## DATASET EXCERPTS
■ ■ ■
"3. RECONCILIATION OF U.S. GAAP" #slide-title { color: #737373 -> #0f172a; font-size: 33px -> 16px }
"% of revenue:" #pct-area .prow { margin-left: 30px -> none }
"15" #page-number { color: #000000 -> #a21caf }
■ ■ ■
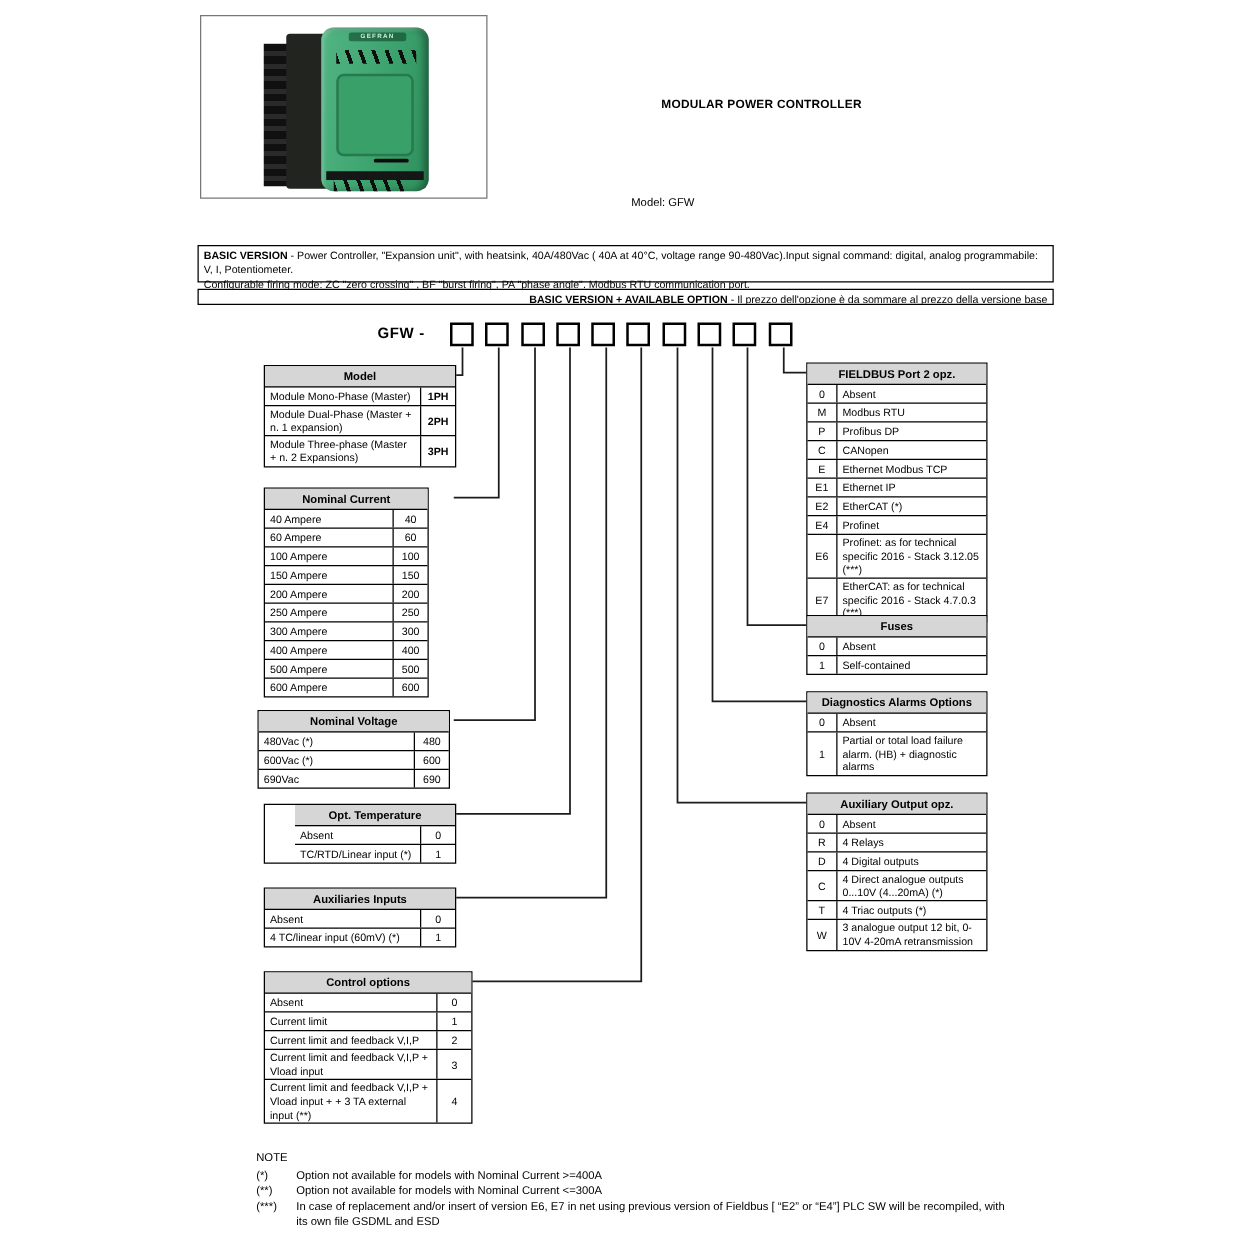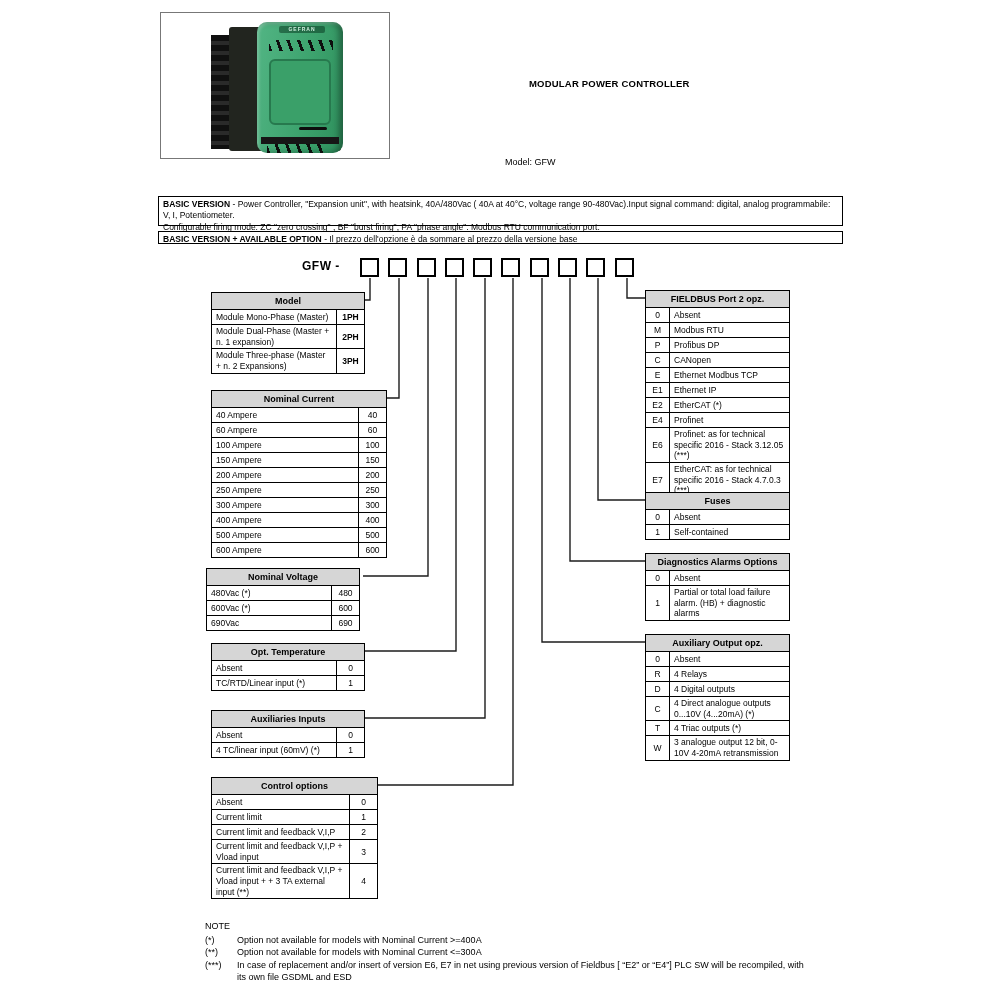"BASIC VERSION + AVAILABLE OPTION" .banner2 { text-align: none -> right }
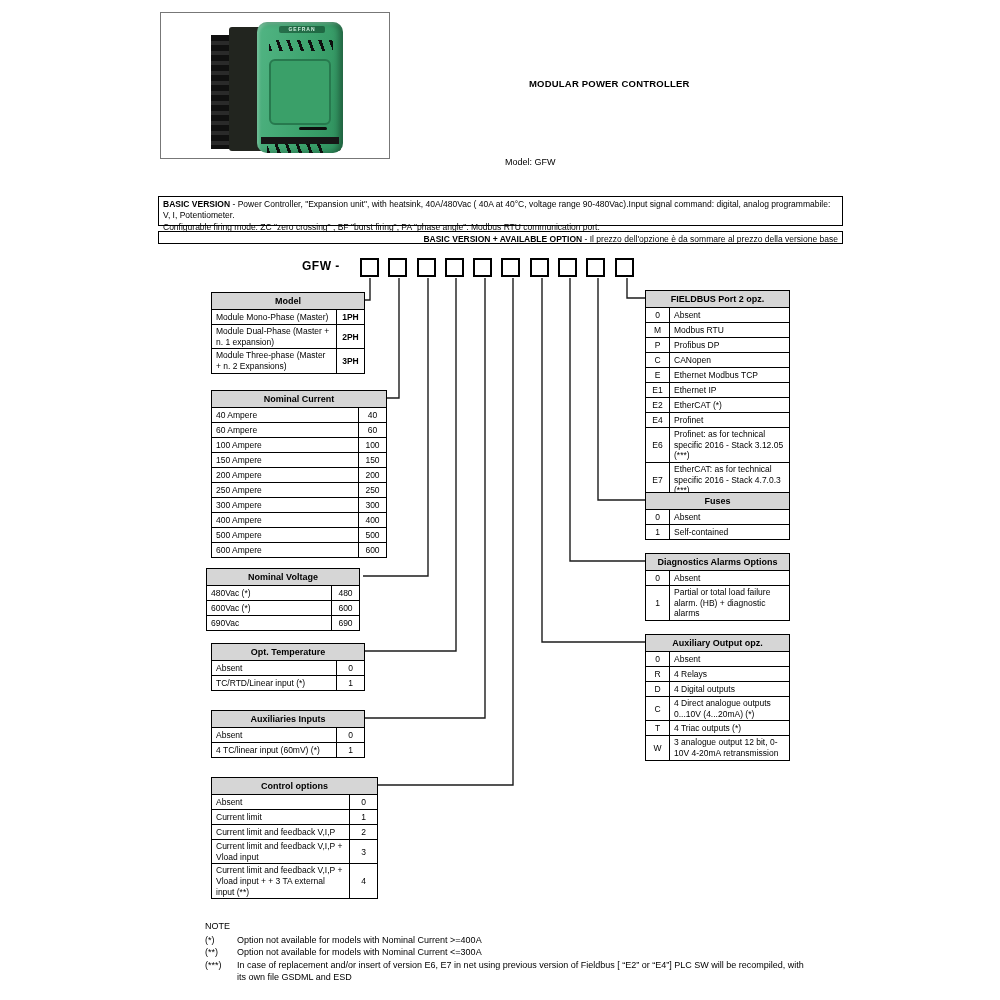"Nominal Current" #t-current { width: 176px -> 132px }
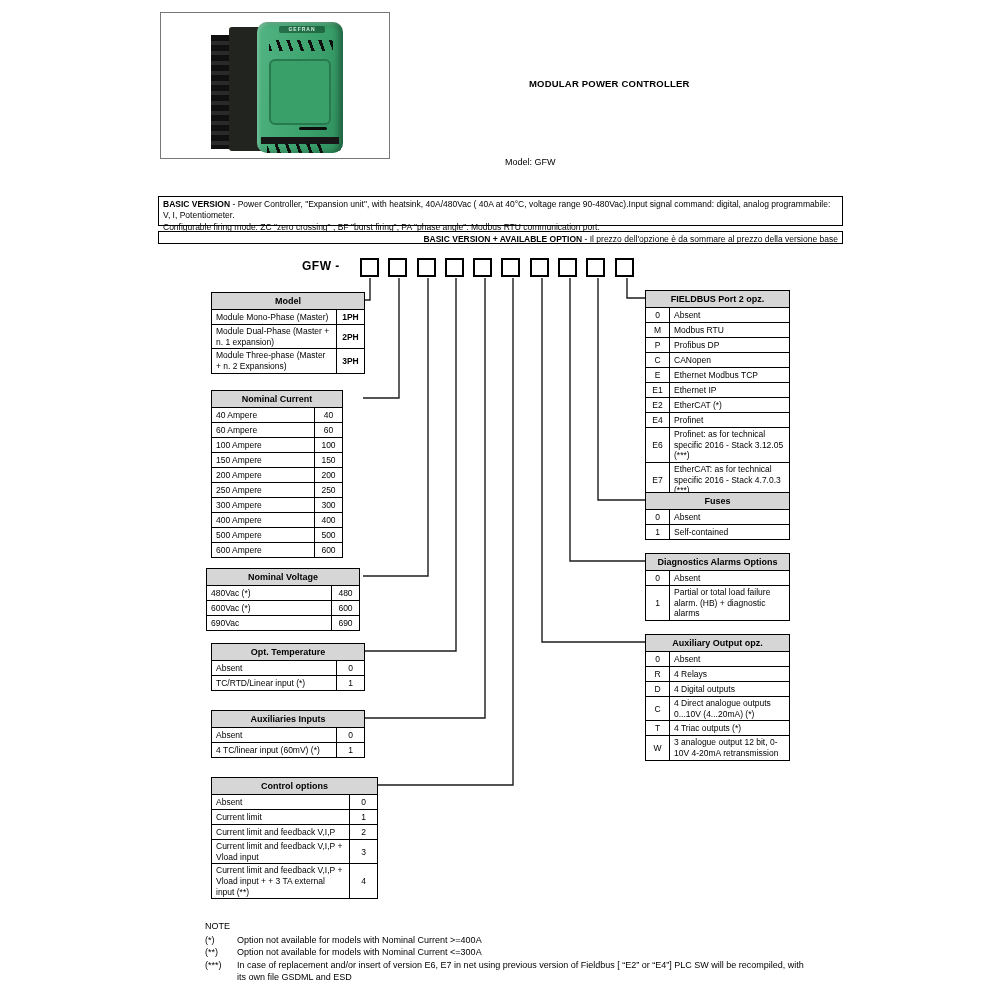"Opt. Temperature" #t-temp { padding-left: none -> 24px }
■ ■ ■
## YOUR INSTRUCTIONS
Nothing but the lines from the one with "VERSION + AVAILABLE" to the one with "padding-left: none ->" above, both included, should be transcribed, exactly and without pictures.

## EXERCISE RESULT
"BASIC VERSION + AVAILABLE OPTION" .banner2 { text-align: none -> right }
"Nominal Current" #t-current { width: 176px -> 132px }
"Opt. Temperature" #t-temp { padding-left: none -> 24px }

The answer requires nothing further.